Transcribe the entries below with complete accuracy, excluding the pictures.

[Web page edit records]:
________________________

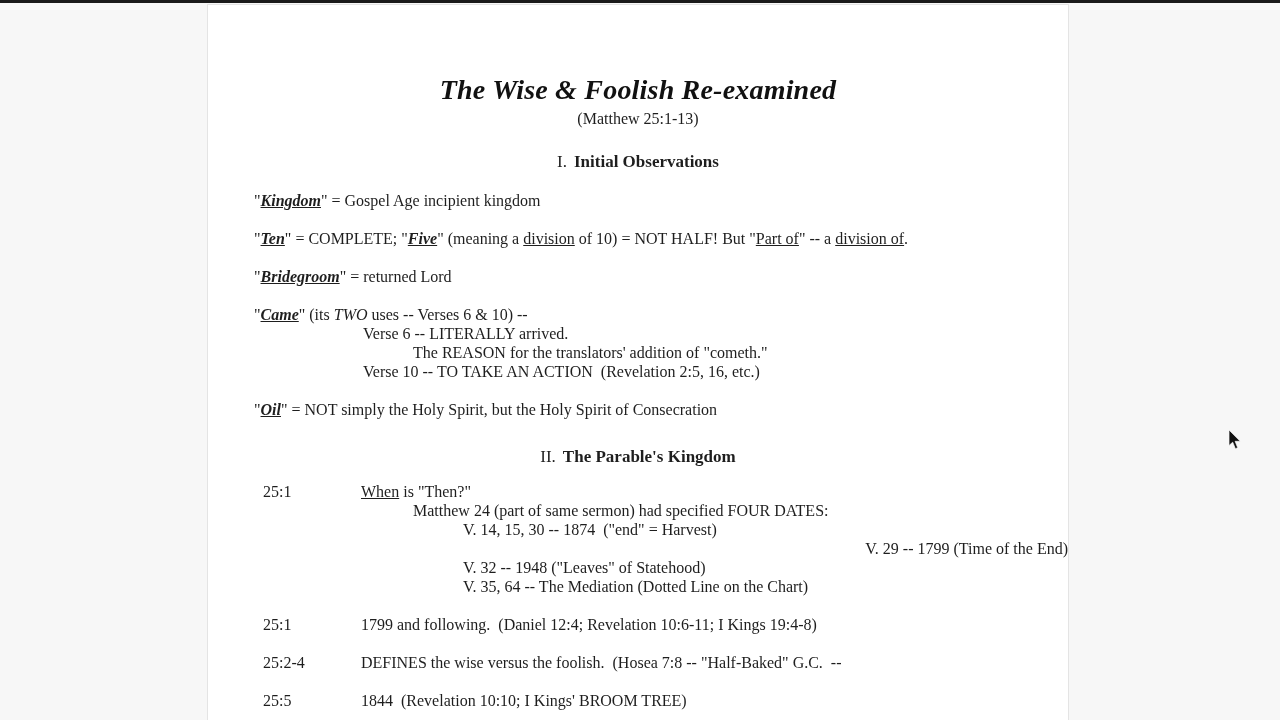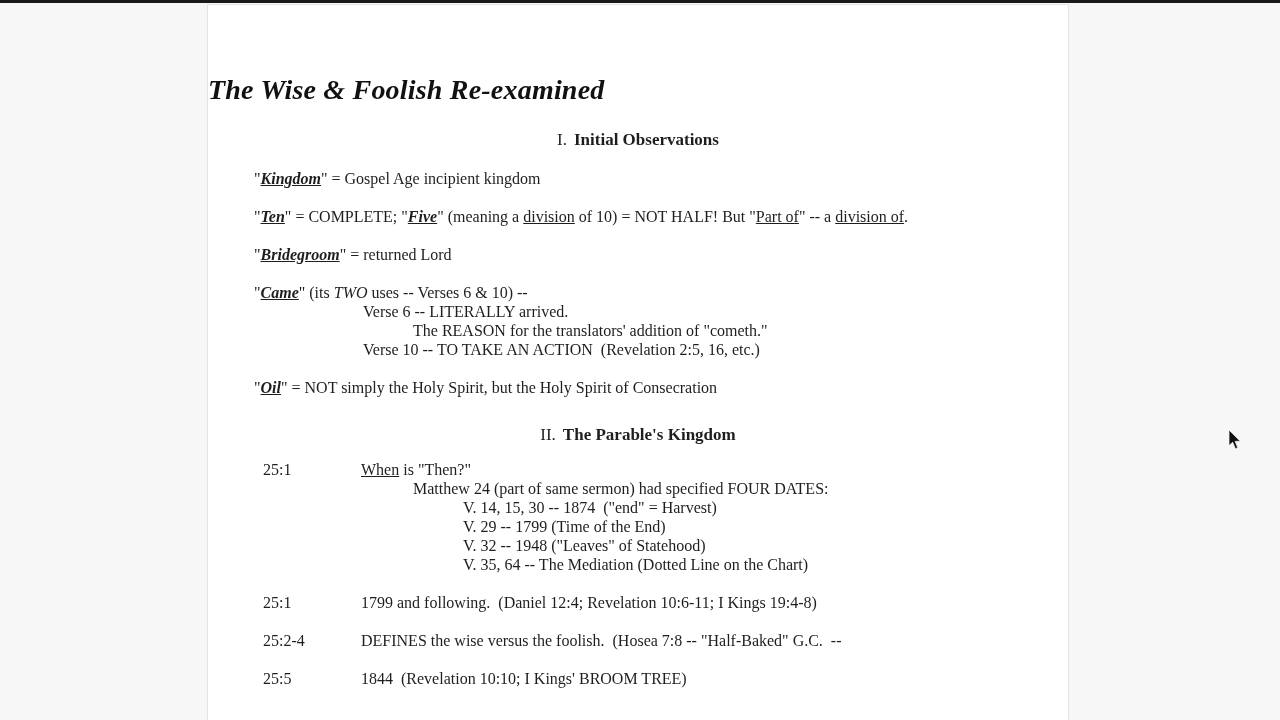"The Wise & Foolish Re-examined" .doc-title { text-align: none -> center }
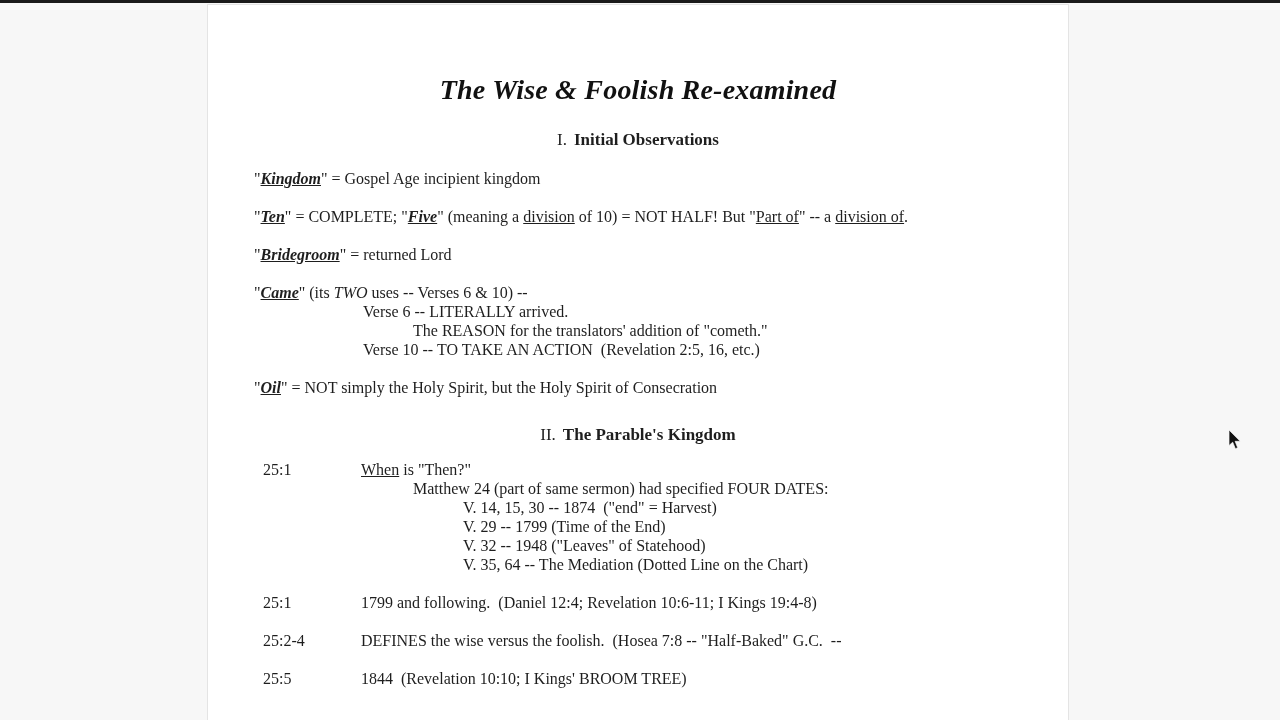"(Matthew 25:1-13)" div.doc-subtitle { html: none -> <div>(Matthew 25:1-13)</div> }
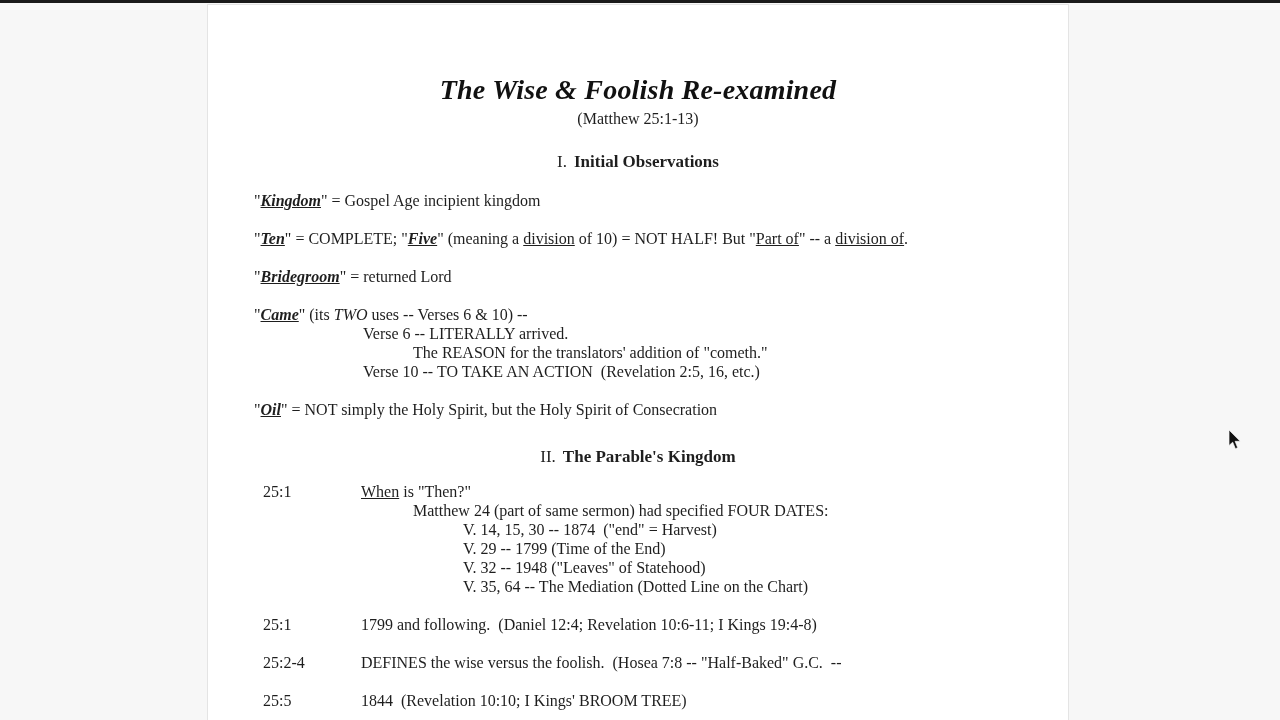"V. 29 -- 1799 (Time" div.line { text-align: none -> right }
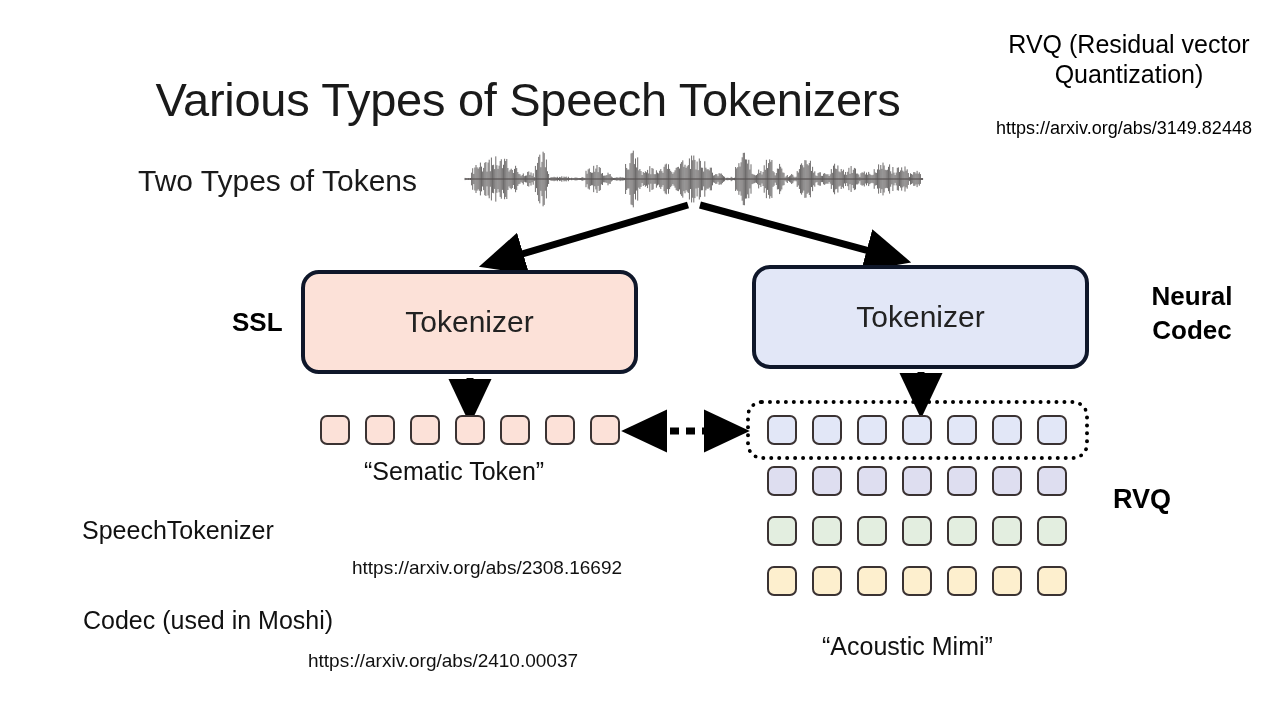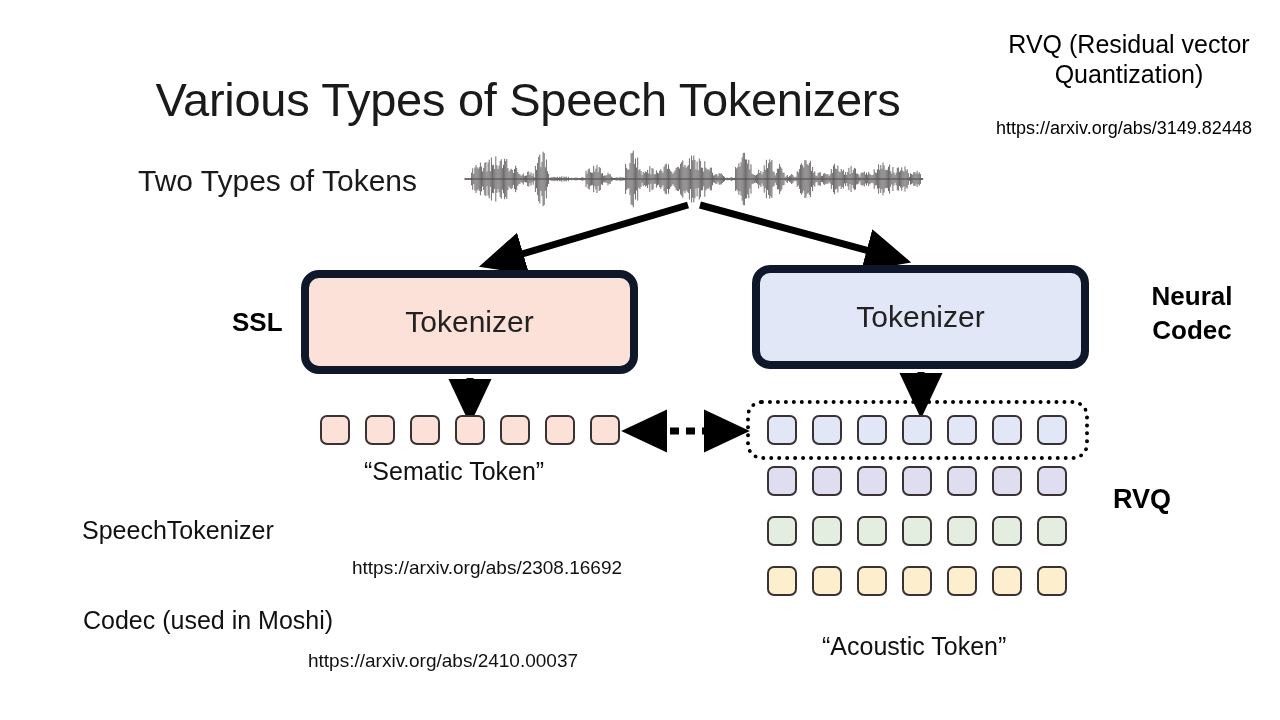"Tokenizer" .tokbox { border: 8px solid #0f172a -> 4px solid #0f172a }
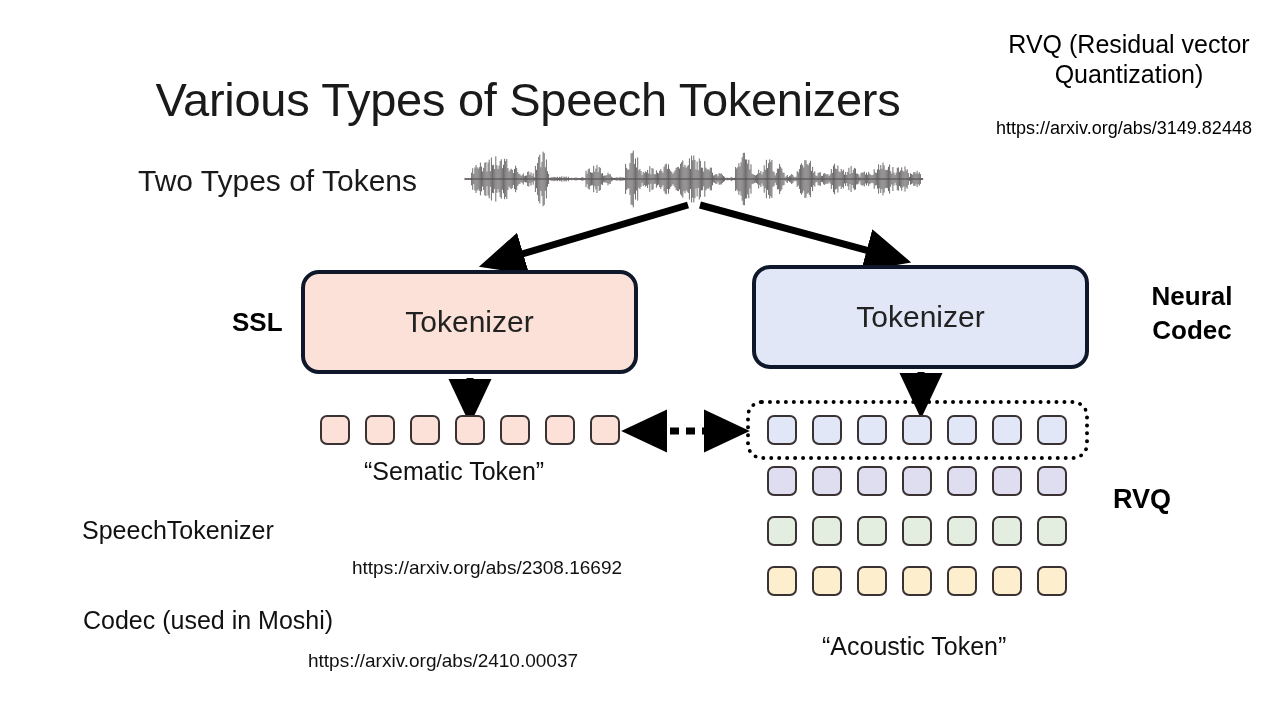"“Acoustic Token”" div.abs { text: Token -> Mimi }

________________________

[ANSWER SPACE]:
"The Wise & Foolish Re-examined" .doc-title { text-align: none -> center }
"(Matthew 25:1-13)" div.doc-subtitle { html: none -> <div>(Matthew 25:1-13)</div> }
"V. 29 -- 1799 (Time" div.line { text-align: none -> right }
"Tokenizer" .tokbox { border: 8px solid #0f172a -> 4px solid #0f172a }
"“Acoustic Token”" div.abs { text: Token -> Mimi }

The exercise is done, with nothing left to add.